== Segment start ==
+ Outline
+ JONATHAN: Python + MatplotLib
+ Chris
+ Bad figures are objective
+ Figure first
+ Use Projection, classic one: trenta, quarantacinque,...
== Segment end ==
== Segment start ==
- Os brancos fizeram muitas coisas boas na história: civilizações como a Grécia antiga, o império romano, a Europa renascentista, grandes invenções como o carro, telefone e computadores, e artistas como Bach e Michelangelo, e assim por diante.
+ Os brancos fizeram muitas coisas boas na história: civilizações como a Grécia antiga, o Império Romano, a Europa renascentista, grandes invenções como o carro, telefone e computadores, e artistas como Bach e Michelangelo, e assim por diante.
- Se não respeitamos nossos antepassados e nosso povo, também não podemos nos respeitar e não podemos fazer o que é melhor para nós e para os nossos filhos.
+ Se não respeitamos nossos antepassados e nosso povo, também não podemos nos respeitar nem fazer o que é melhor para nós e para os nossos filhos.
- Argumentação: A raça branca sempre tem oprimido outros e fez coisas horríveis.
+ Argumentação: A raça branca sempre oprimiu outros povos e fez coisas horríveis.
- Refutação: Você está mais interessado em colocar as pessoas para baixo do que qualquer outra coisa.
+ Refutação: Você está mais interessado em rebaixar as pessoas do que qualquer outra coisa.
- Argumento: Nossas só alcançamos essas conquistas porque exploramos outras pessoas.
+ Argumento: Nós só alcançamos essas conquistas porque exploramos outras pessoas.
== Segment end ==
== Segment start ==
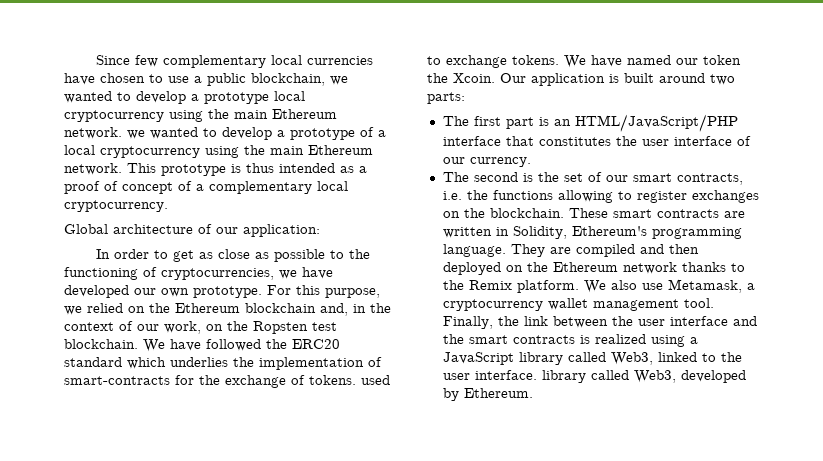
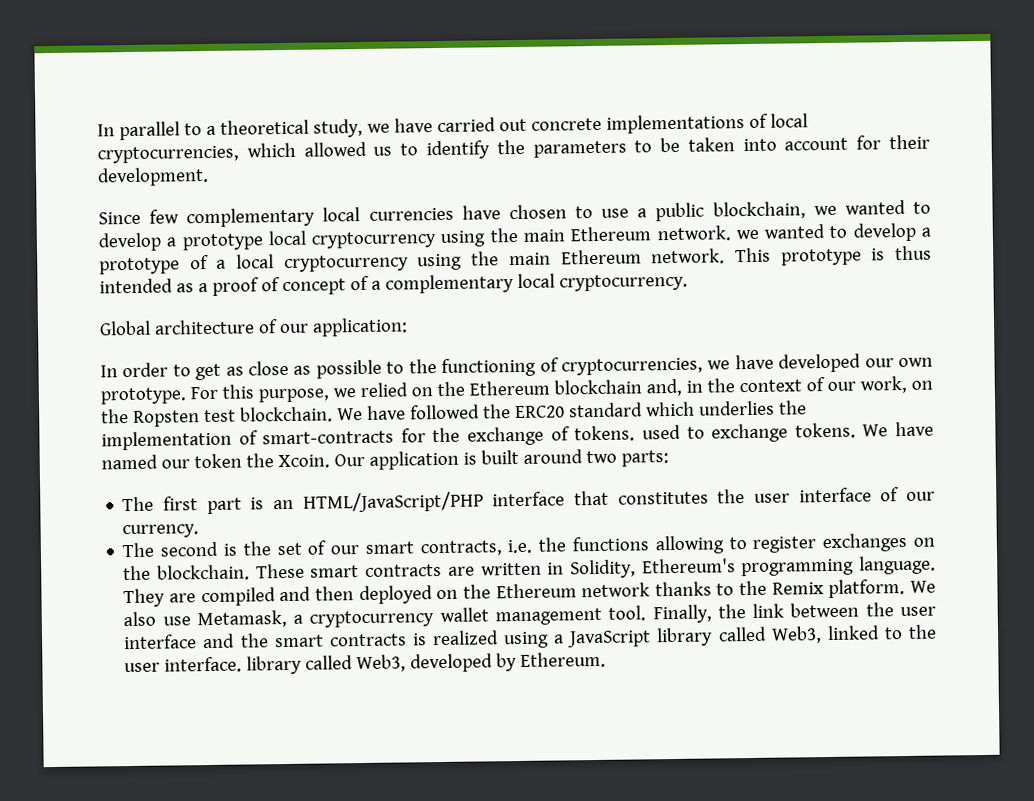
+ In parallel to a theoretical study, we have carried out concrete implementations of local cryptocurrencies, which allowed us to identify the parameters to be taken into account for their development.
== Segment end ==
Required action: Wherever the word "outros" turns up in the records above, copy the line that holds it.

Result:
- Argumentação: A raça branca sempre tem oprimido outros e fez coisas horríveis.
+ Argumentação: A raça branca sempre oprimiu outros povos e fez coisas horríveis.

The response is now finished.